Friday, February 16, 2007

Where should data be validated?

This just came up on the mailing list for my local Linux Users Group following last night's meeting (which I didn't attend), the original mail and my response is below:


> In the pub, there was an interesting conversation going on regarding
> validation of data in databases.
>
> Excuse the omissions, as I said, it was overheard
>
> Someone brought up the point that in databaseX If say, you have a
> varchar field set to a limit of 10, and put 26 chars of data into it
> databaseX silently truncates it.
>
> So my question is, in your opinion, should it be up to the front end or
> the database to do this kind of data validation?
>

I'm a Database Administrator, mostly working with Oracle. The reverse of this problem (data validated in the client but not in the database) is something I come accross a lot. Most RDBMS/ODBMS/ORDBMS, certainly any that can claim to be enterprise class, will have functionality to implement data validation (key constraints, check constraints, strong datatyping, triggers &c). Unfortunately the majority of software vendors, in my experience, seem unwilling to use this functionality with their products. The most common excuse is 'database independence', which in reality translates to their app, instead of working well with one *DBMS, will work badly with three or four. They want all the data validation to happen in their application so if the business rules change you have to pay them to update the application rather than just getting your DBA to change the rules in the database, I've met a couple of vendors who have insisted that lists of values (where the user picks a value from a list) have to be hard coded in the application rather than generated from a lookup on a table so everytime you need a new value you have to pay them to write a patch.

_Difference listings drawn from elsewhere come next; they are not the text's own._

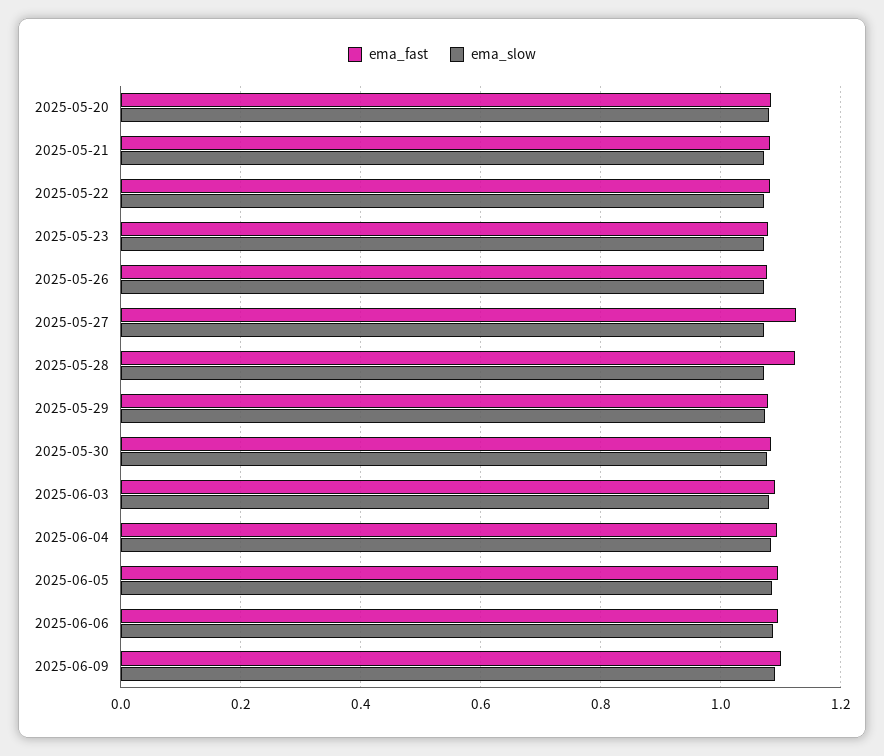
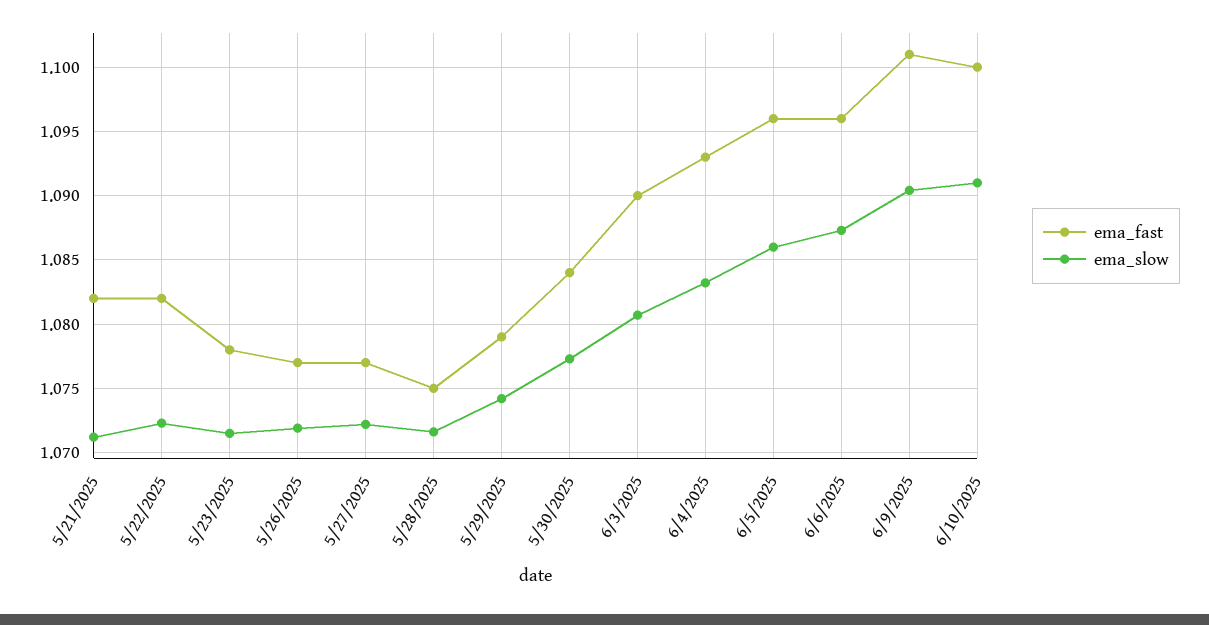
ema_fast, 2025-05-20: 1.08 -> none
ema_slow, 2025-05-20: 1.08 -> none
ema_fast, 2025-05-27: 1.12 -> 1.077
ema_fast, 2025-05-28: 1.12 -> 1.075
ema_fast, 6/10/2025: none -> 1.1
ema_slow, 6/10/2025: none -> 1.091

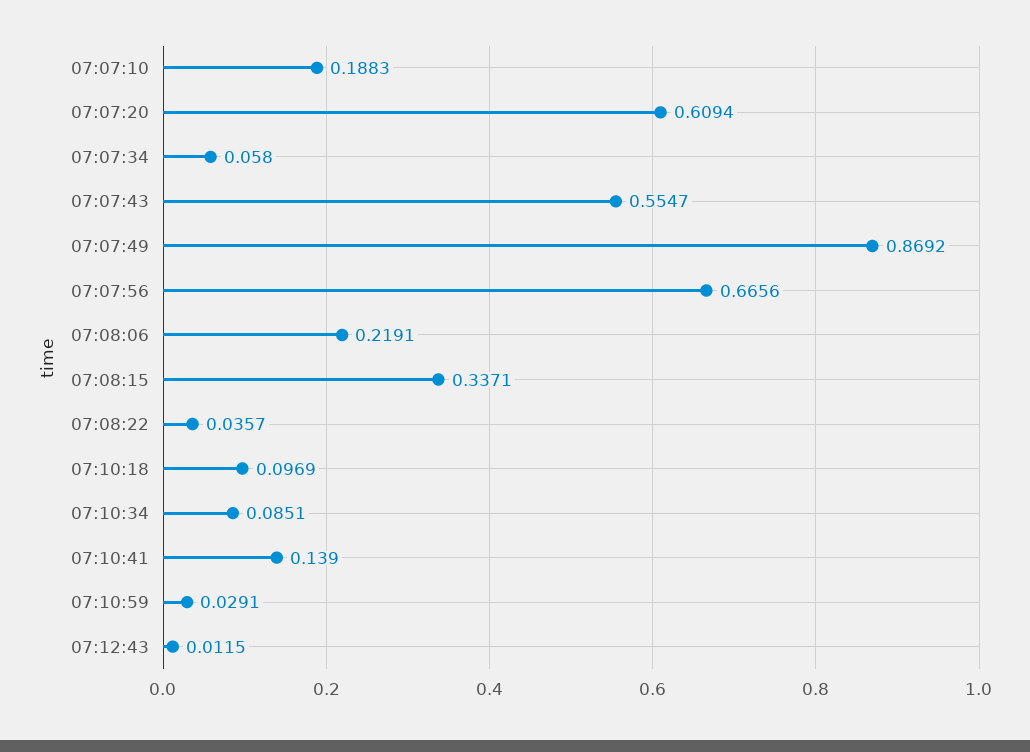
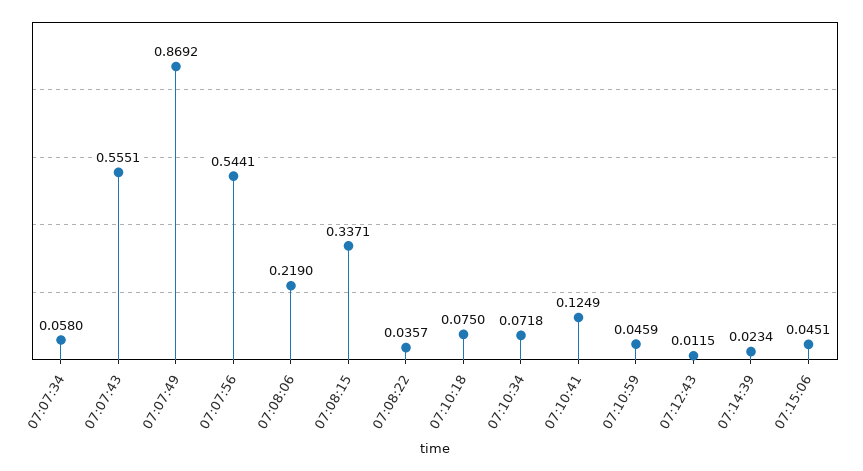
07:07:10: 0.1883 -> none
07:07:20: 0.6094 -> none
07:07:43: 0.5547 -> 0.5551
07:07:56: 0.6656 -> 0.5441
07:08:06: 0.2191 -> 0.219
07:10:18: 0.0969 -> 0.075
07:10:34: 0.0851 -> 0.0718
07:10:41: 0.139 -> 0.1249
07:10:59: 0.0291 -> 0.0459
07:14:39: none -> 0.0234
07:15:06: none -> 0.0451

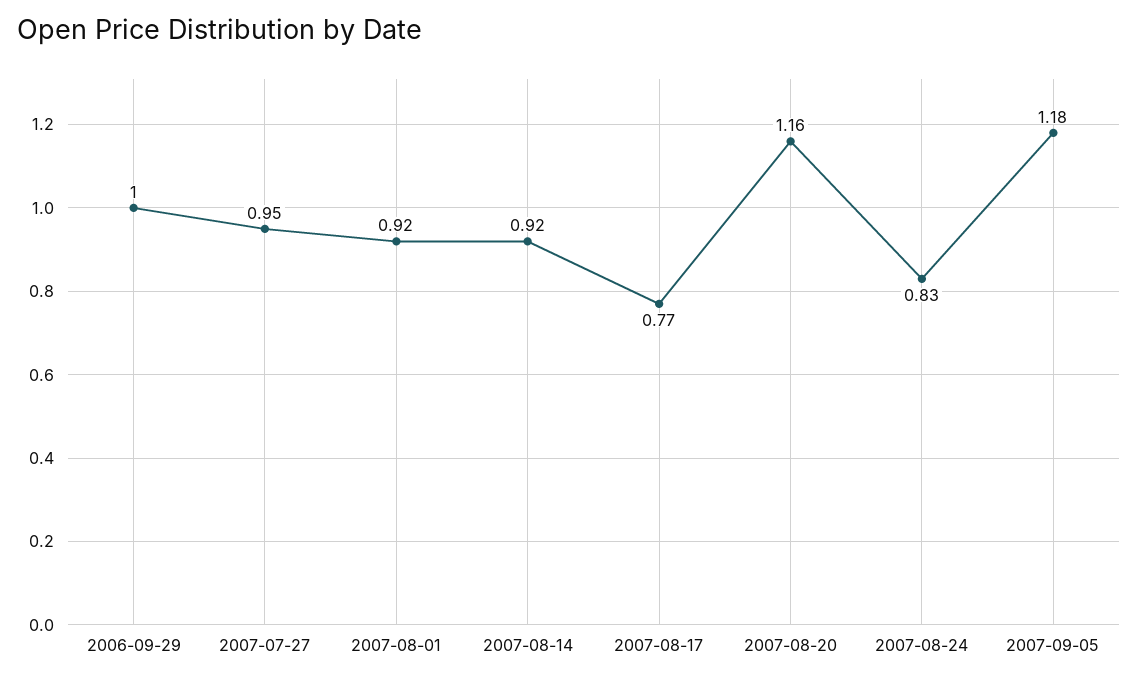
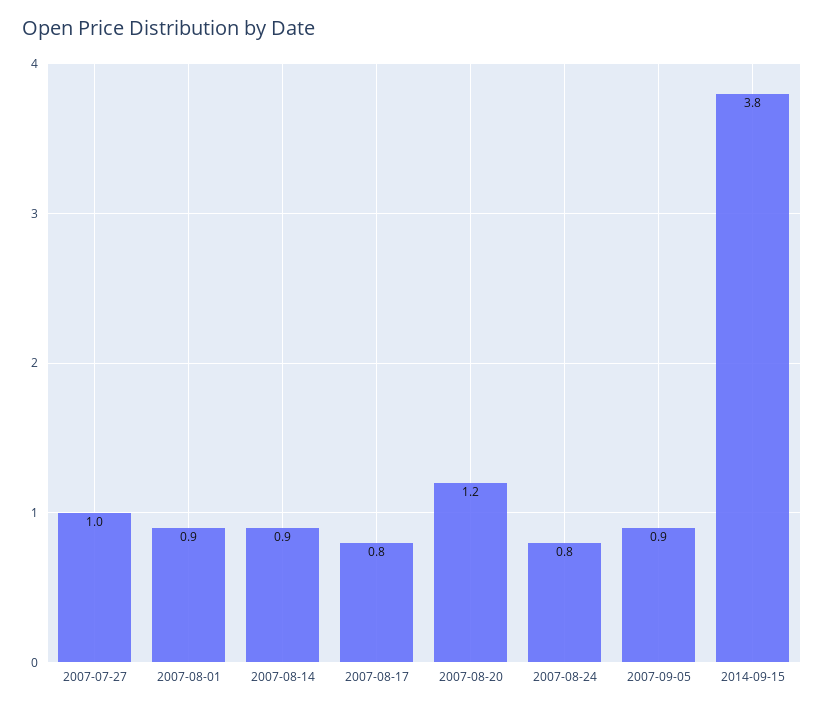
2006-09-29: 1 -> none
2007-09-05: 1.18 -> 0.9
2014-09-15: none -> 3.8

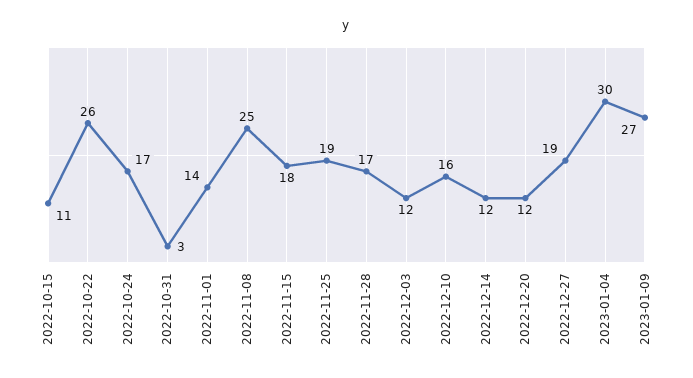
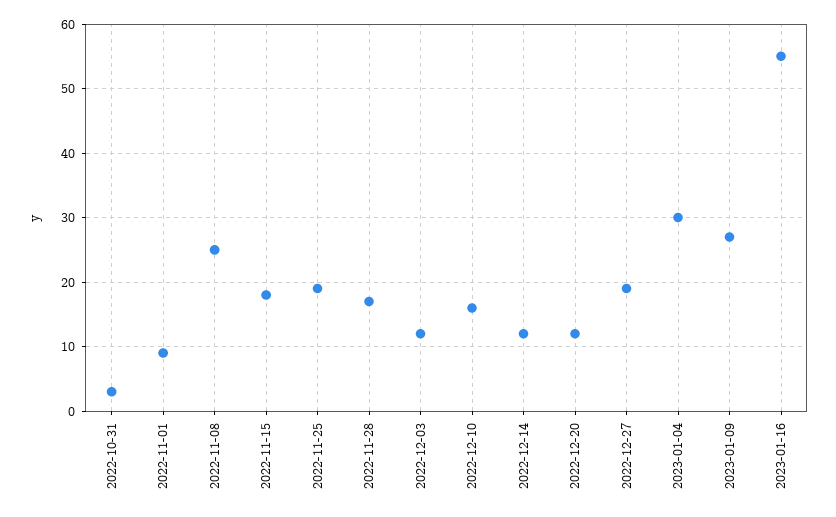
2022-10-15: 11 -> none
2022-10-22: 26 -> none
2022-10-24: 17 -> none
2022-11-01: 14 -> 9
2023-01-16: none -> 55

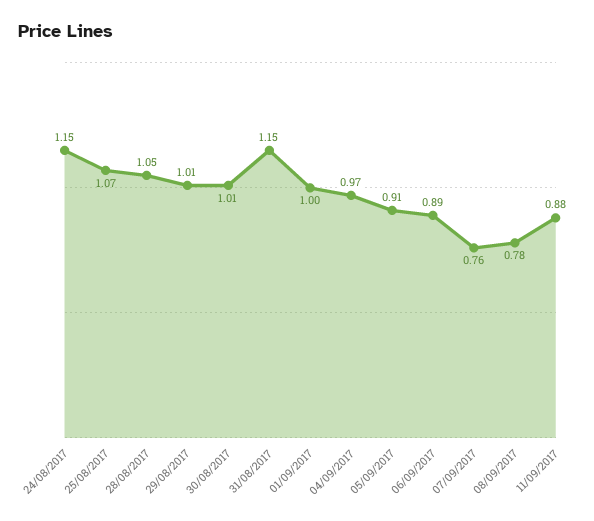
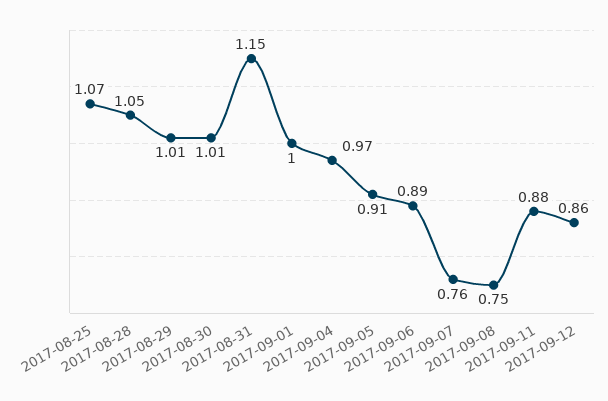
24/08/2017: 1.15 -> none
08/09/2017: 0.78 -> 0.75
2017-09-12: none -> 0.86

To get back to the original question. I'd say that validation _must_ be done in the database layer, _may_ be done in the application layer and _could_ be done in the client layer (I differentiate between application layer and client layer as, in my world of work, N-Tier is very common). The database, however, when it gets invalid data should raise an error/exception which it then propergates to the application layer for handling. The database may carry out some action as a result of that error/exception (writing it out to a log file, the error plus the data that caused the error, is often a good idea) but it should pass it back to the application, what the application then does with it is up to the application, usually you'd want it passed back to the user, maybe translated to a more human readable message if necessary.


I remember attending a presentation at UKOUG Conference a few years ago about implementing business rules via constraints in the database, a very useful presentation.

2 comments:

Tonguç said...

who may guarantee that there will be only one application using your data in time?

I think you can only be sure of the integrity if you centeralize validation on the database, but if needed checks can also be done at client or mid tier of course :)

Stephen Booth said...

Tonguc,

That's what I was trying to get at, validation must happen in the database layer.

It's not just that multiple applications might use the same database schema, in theory you could possibly keep them all in sync with rule changes. The problem is that users have access to tools like SQL*Plus, Ms Access,
Toad, SQL DEveloper, JDeveloper &c that let them at the data without having to go through your application logic. Even if they don't intend to cause damage to the data it's possible, probable even, that they might cause damage accidentally or due to not understanding the data and how it interrelates. Data validation alone can't stop then chaging data (although there are things you can do to stop that) but at least it can reduce the damage.